Yes. Alternatively, it might be a sequence.

> as a
> compound object.

This is an arbitrary and unsubstantiated constraint.

> Scanning does not produce such objects, though it could
> if necessary. The point is that this object is almost never necessary.

It might be necessary in a more complete string-processing library, where other operations expect such an object as input. In other library with different API (based on iterators or generators or whatever) it might not be needed. Still, splitting as an abstract concept is the same.

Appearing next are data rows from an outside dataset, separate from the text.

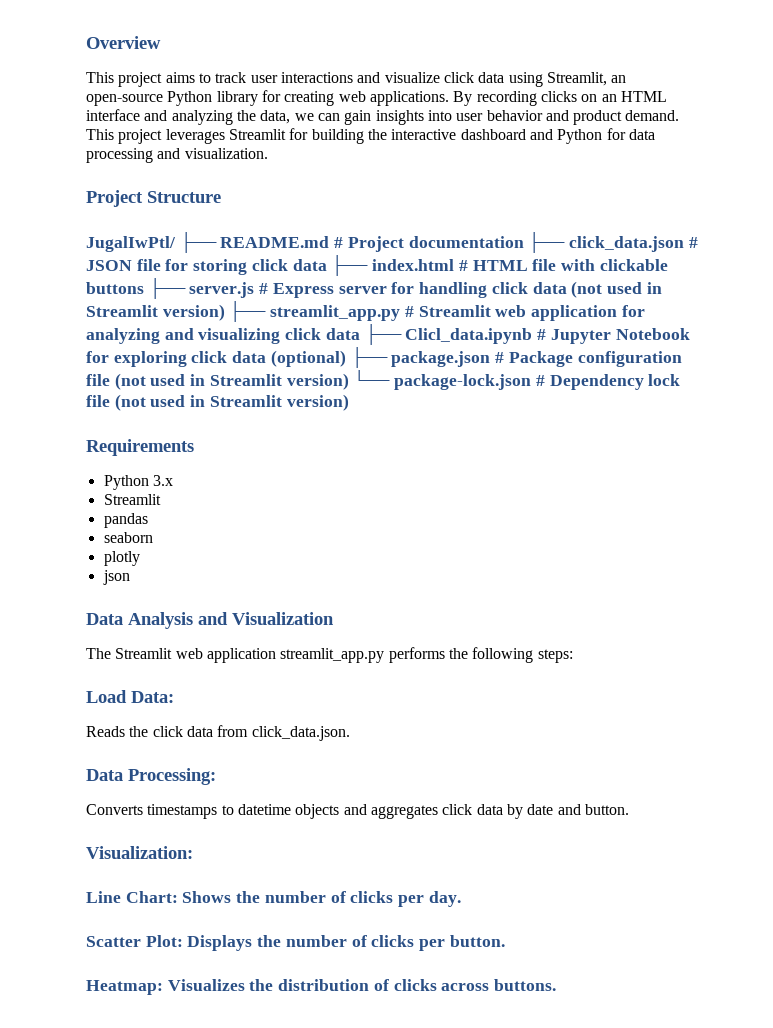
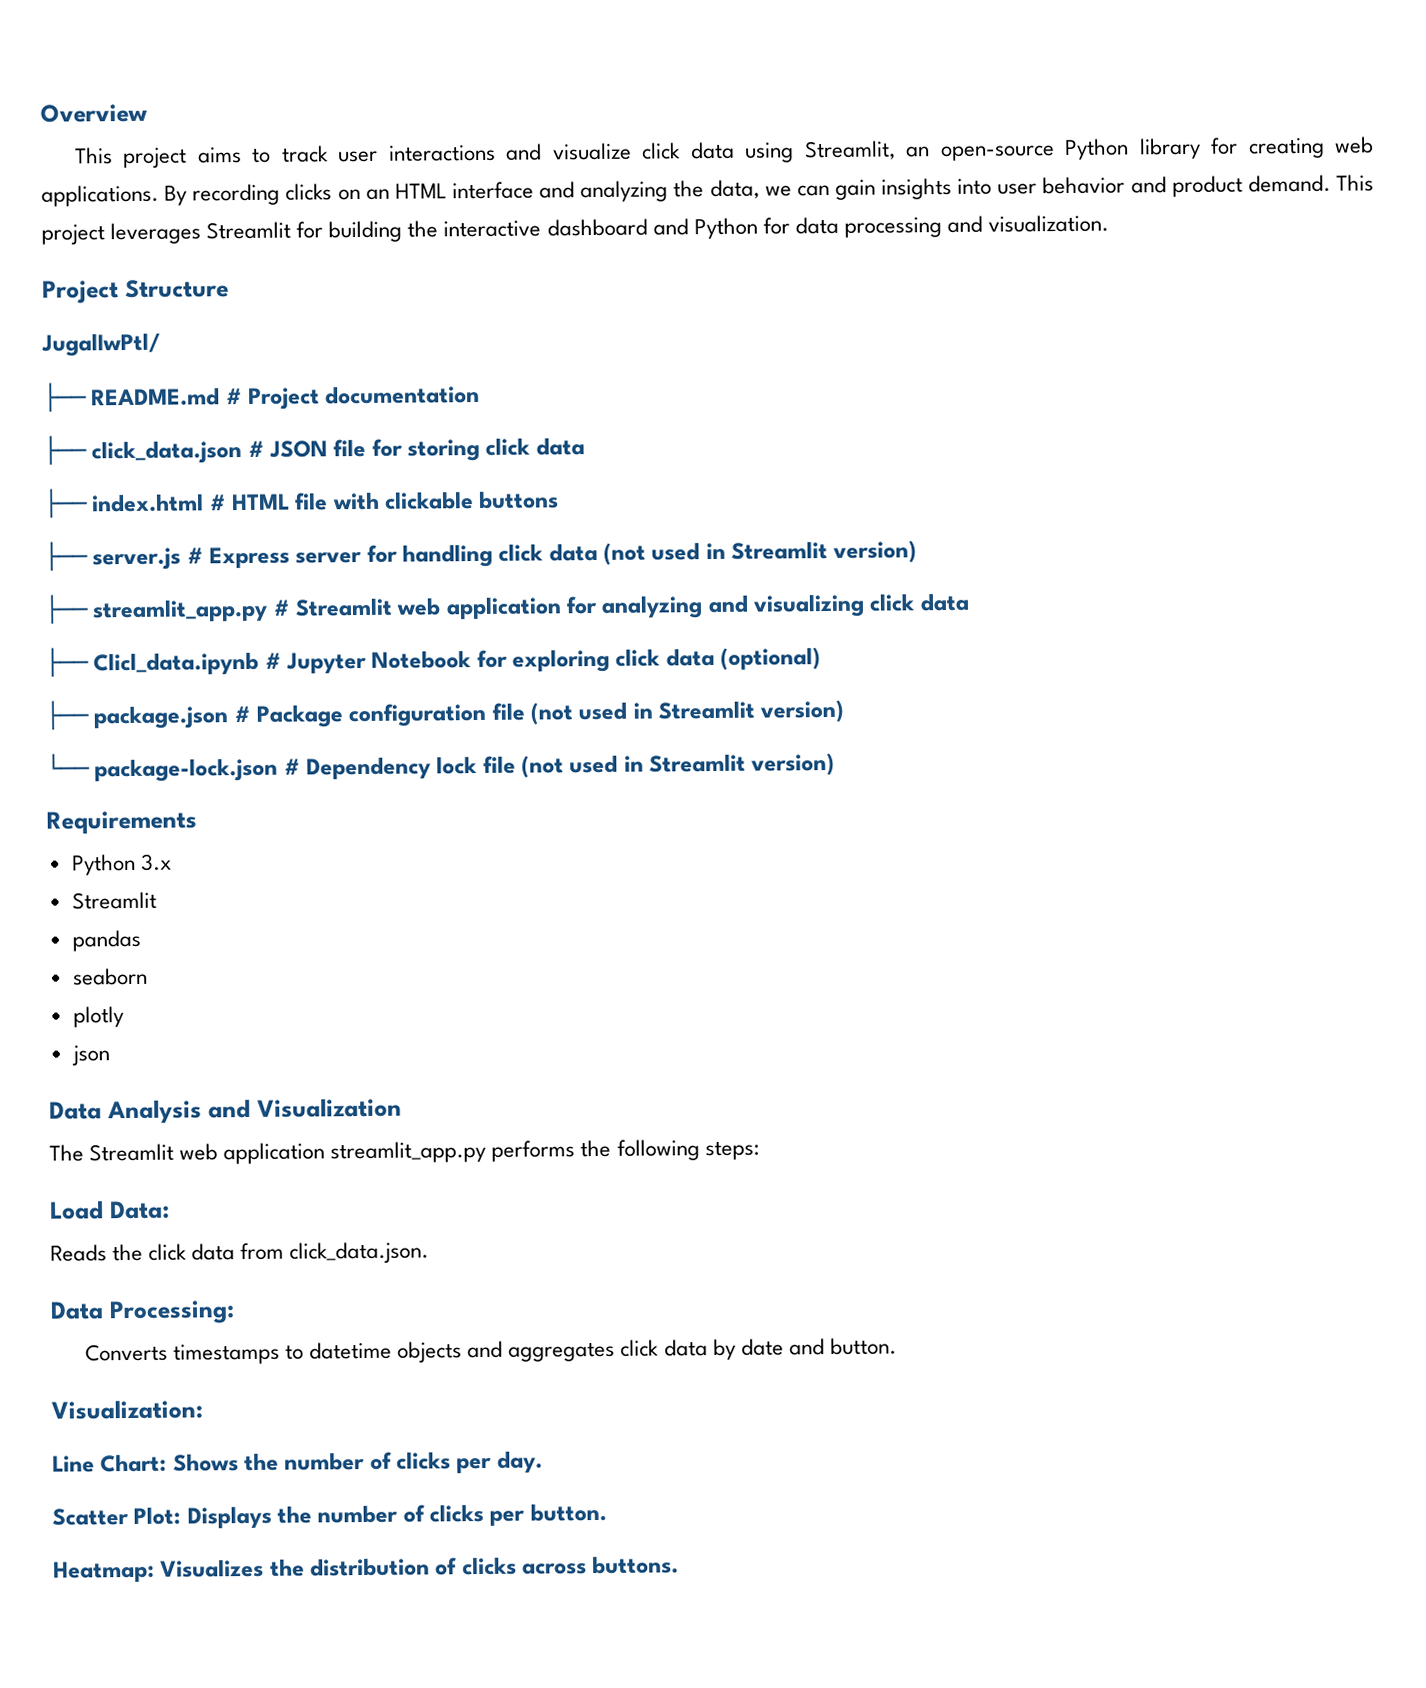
- JugalIwPtl/ ├── README.md # Project documentation ├── click_data.json # JSON file for storing click data ├── index.html # HTML file with clickable buttons ├── server.js # Express server for handling click data (not used in Streamlit version) ├── streamlit_app.py # Streamlit web application for analyzing and visualizing click data ├── Clicl_data.ipynb # Jupyter Notebook for exploring click data (optional) ├── package.json # Package configuration file (not used in Streamlit version) └── package-lock.json # Dependency lock file (not used in Streamlit version)
+ JugalIwPtl/
+ ├── README.md # Project documentation
+ ├── click_data.json # JSON file for storing click data
+ ├── index.html # HTML file with clickable buttons
+ ├── server.js # Express server for handling click data (not used in Streamlit version)
+ ├── streamlit_app.py # Streamlit web application for analyzing and visualizing click data
+ ├── Clicl_data.ipynb # Jupyter Notebook for exploring click data (optional)
+ ├── package.json # Package configuration file (not used in Streamlit version)
+ └── package-lock.json # Dependency lock file (not used in Streamlit version)

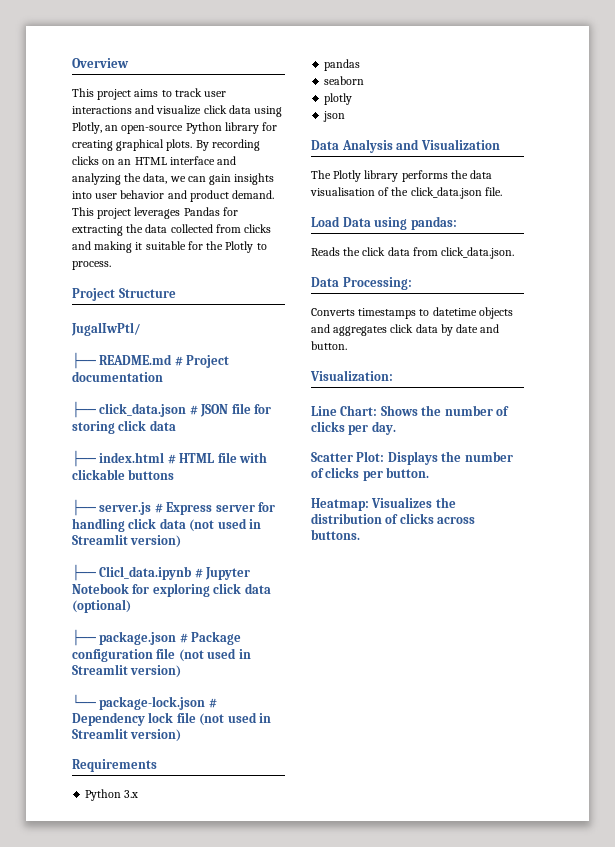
- This project aims to track user interactions and visualize click data using Streamlit, an open-source Python library for creating web applications.
+ This project aims to track user interactions and visualize click data using Plotly, an open-source Python library for creating graphical plots.
- This project leverages Streamlit for building the interactive dashboard and Python for data processing and visualization.
+ This project leverages Pandas for extracting the data collected from clicks and making it suitable for the Plotly to process.
- ├── streamlit_app.py # Streamlit web application for analyzing and visualizing click data
  Python 3.x
- Streamlit
- The Streamlit web application streamlit_app.py performs the following steps:
- Load Data:
+ The Plotly library performs the data visualisation of the click_data.json file.
+ Load Data using pandas:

> > And no, I would rather store them in a job queue.
>
> Job queue is not a set of strings.

You are mixing concepts (even the ones which you have arbitrarily introduced).
A set of strings is a result or splitting. Job queue is where I might want to put them. Whether the boundary between these two expects the set as a single object is a matter of interface design. Still, splitting the string and putting its tokens in a job queue is a design-level concept that holds independently on how you implement it.

> >> Not if substrings get processed,
> >
> > Yes if they are not processed.
>
> They are, as you said, the result is a job queue not a set of strings.

Again, mixing your own concepts.

> > Please do not invent artificial argument extensions only to "prove" your point.
>
> Just defining terms. If you consider scanning, translating, etc same as
> tokenizing because the application in the end does the same, there is
> nothing to discuss.

As I have already pointed, sometimes there is no added value from disagreements.

> Then Ada is C and C is Ada.

Interesting implication, but without added value.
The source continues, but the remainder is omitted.